WHAT IS BEING ASKED:
Each record must be copied in full and unchanged; any image it holds is excluded.

RECORD EXCERPTS:
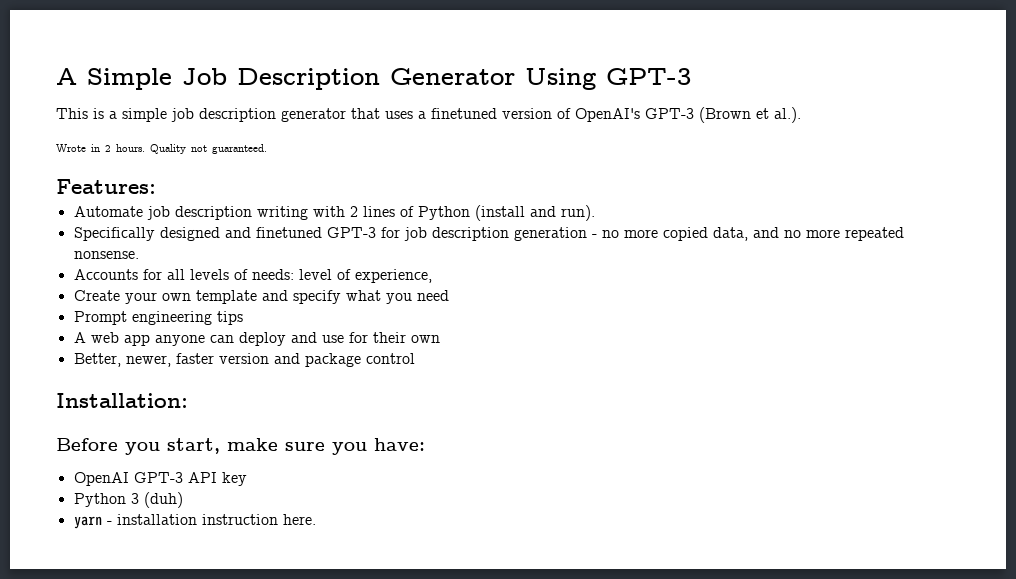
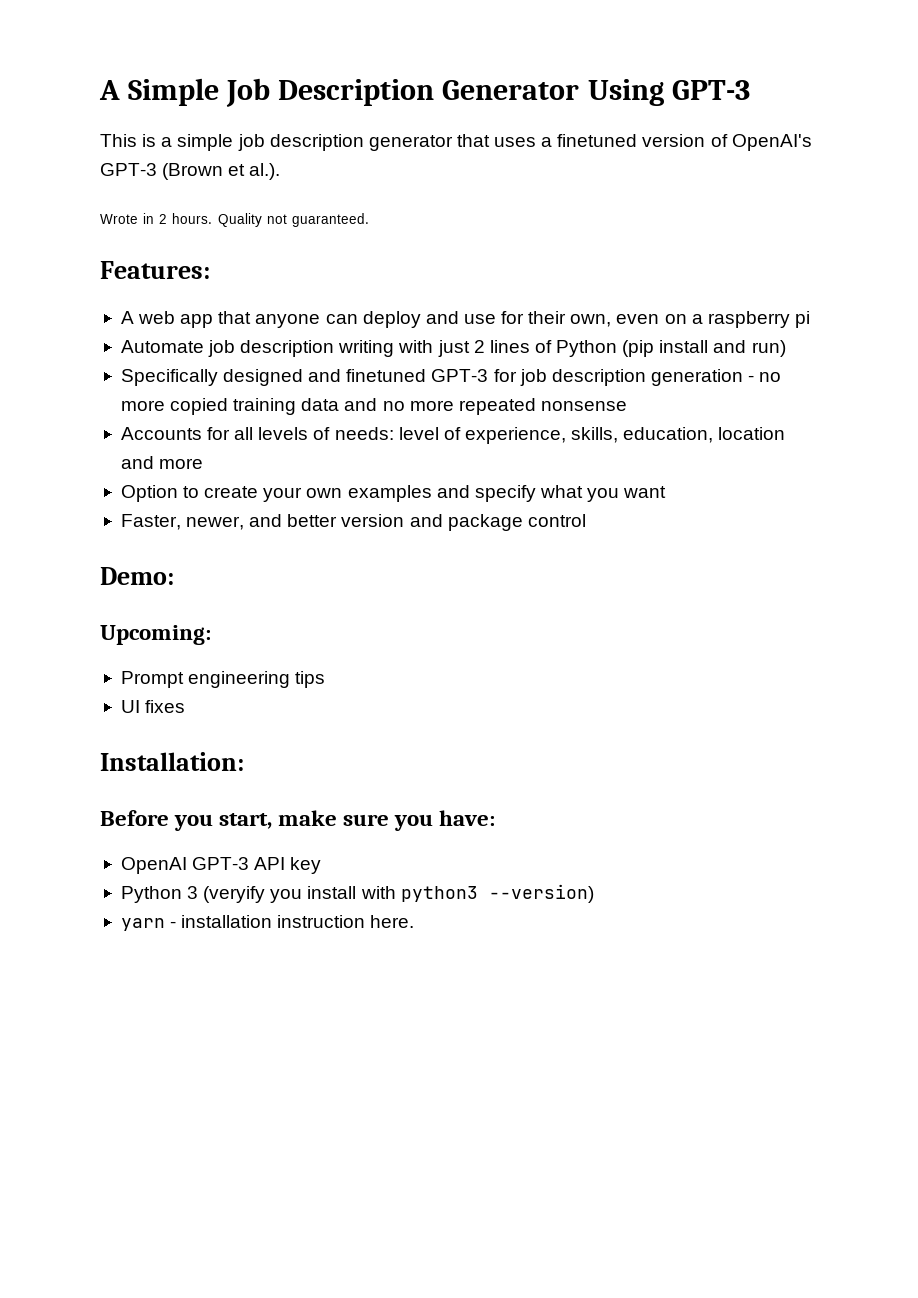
+ A web app that anyone can deploy and use for their own, even on a raspberry pi
- Automate job description writing with 2 lines of Python (install and run).
+ Automate job description writing with just 2 lines of Python (pip install and run)
- Specifically designed and finetuned GPT-3 for job description generation - no more copied data, and no more repeated nonsense.
+ Specifically designed and finetuned GPT-3 for job description generation - no more copied training data and no more repeated nonsense
- Accounts for all levels of needs: level of experience,
- Create your own template and specify what you need
+ Accounts for all levels of needs: level of experience, skills, education, location and more
+ Option to create your own examples and specify what you want
+ Faster, newer, and better version and package control
+ Demo:
+ Upcoming:
  Prompt engineering tips
- A web app anyone can deploy and use for their own
- Better, newer, faster version and package control
+ UI fixes
- Python 3 (duh)
+ Python 3 (veryify you install with python3 --version)

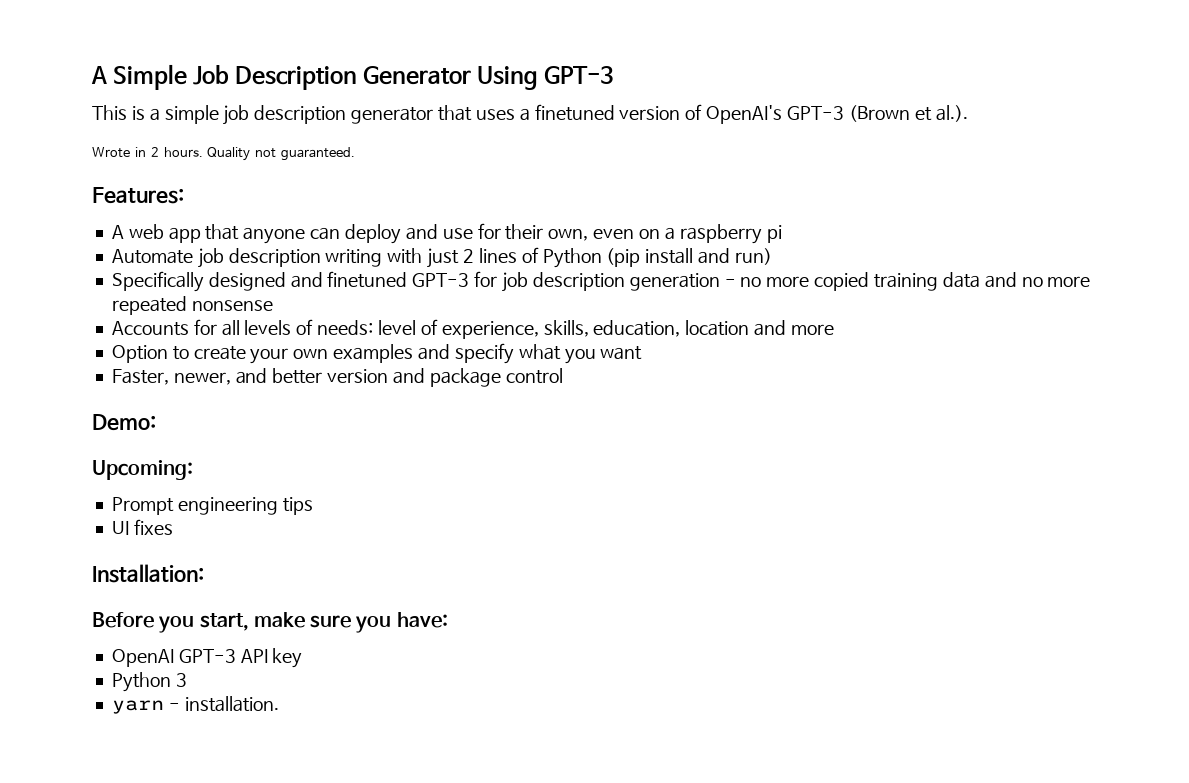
- Python 3 (veryify you install with python3 --version)
+ Python 3
- yarn - installation instruction here.
+ yarn - installation.

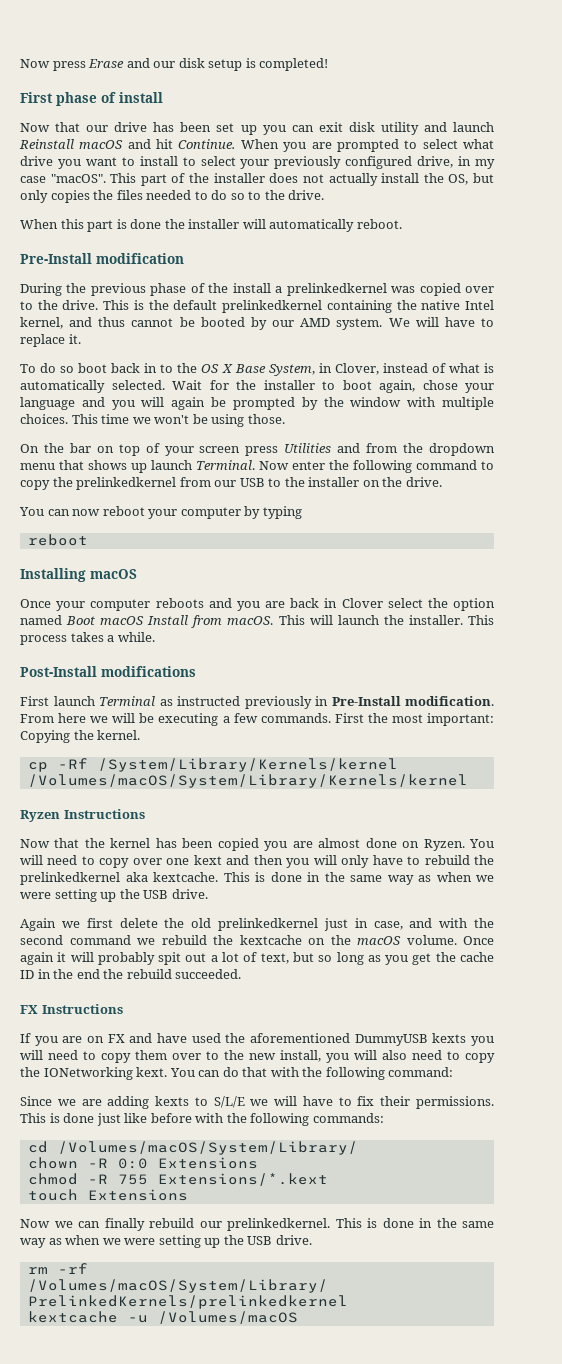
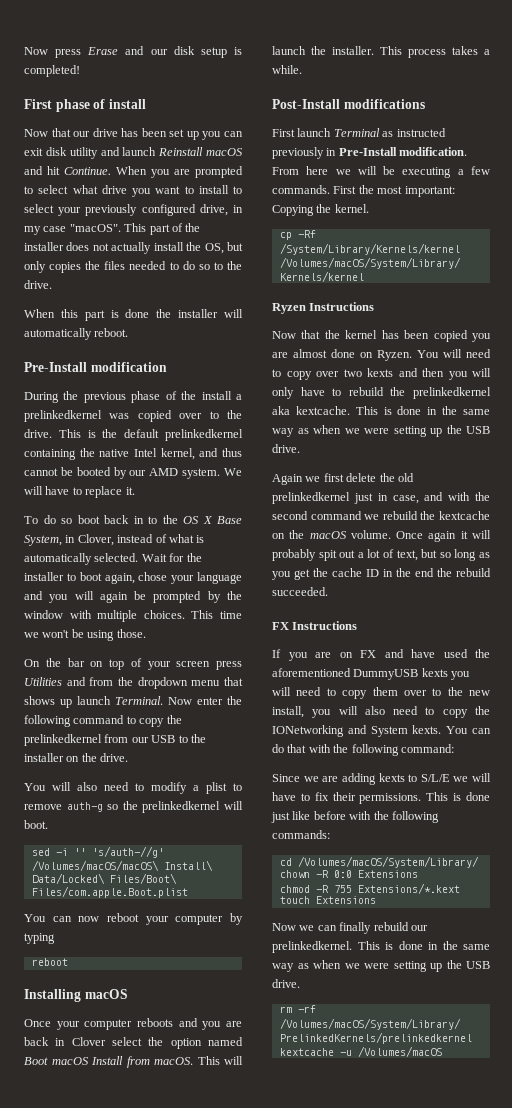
+ You will also need to modify a plist to remove auth-g so the prelinkedkernel will boot.
+ sed -i '' 's/auth-//g' /Volumes/macOS/macOS\ Install\ Data/Locked\ Files/Boot\ Files/com.apple.Boot.plist
- You will need to copy over one kext and then you will only have to rebuild the prelinkedkernel aka kextcache.
+ You will need to copy over two kexts and then you will only have to rebuild the prelinkedkernel aka kextcache.
- If you are on FX and have used the aforementioned DummyUSB kexts you will need to copy them over to the new install, you will also need to copy the IONetworking kext.
+ If you are on FX and have used the aforementioned DummyUSB kexts you will need to copy them over to the new install, you will also need to copy the IONetworking and System kexts.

ANSWER FOR THIS EXERCISE:
+ A web app that anyone can deploy and use for their own, even on a raspberry pi
- Automate job description writing with 2 lines of Python (install and run).
+ Automate job description writing with just 2 lines of Python (pip install and run)
- Specifically designed and finetuned GPT-3 for job description generation - no more copied data, and no more repeated nonsense.
+ Specifically designed and finetuned GPT-3 for job description generation - no more copied training data and no more repeated nonsense
- Accounts for all levels of needs: level of experience,
- Create your own template and specify what you need
+ Accounts for all levels of needs: level of experience, skills, education, location and more
+ Option to create your own examples and specify what you want
+ Faster, newer, and better version and package control
+ Demo:
+ Upcoming:
  Prompt engineering tips
- A web app anyone can deploy and use for their own
- Better, newer, faster version and package control
+ UI fixes
- Python 3 (duh)
+ Python 3 (veryify you install with python3 --version)

- Python 3 (veryify you install with python3 --version)
+ Python 3
- yarn - installation instruction here.
+ yarn - installation.

+ You will also need to modify a plist to remove auth-g so the prelinkedkernel will boot.
+ sed -i '' 's/auth-//g' /Volumes/macOS/macOS\ Install\ Data/Locked\ Files/Boot\ Files/com.apple.Boot.plist
- You will need to copy over one kext and then you will only have to rebuild the prelinkedkernel aka kextcache.
+ You will need to copy over two kexts and then you will only have to rebuild the prelinkedkernel aka kextcache.
- If you are on FX and have used the aforementioned DummyUSB kexts you will need to copy them over to the new install, you will also need to copy the IONetworking kext.
+ If you are on FX and have used the aforementioned DummyUSB kexts you will need to copy them over to the new install, you will also need to copy the IONetworking and System kexts.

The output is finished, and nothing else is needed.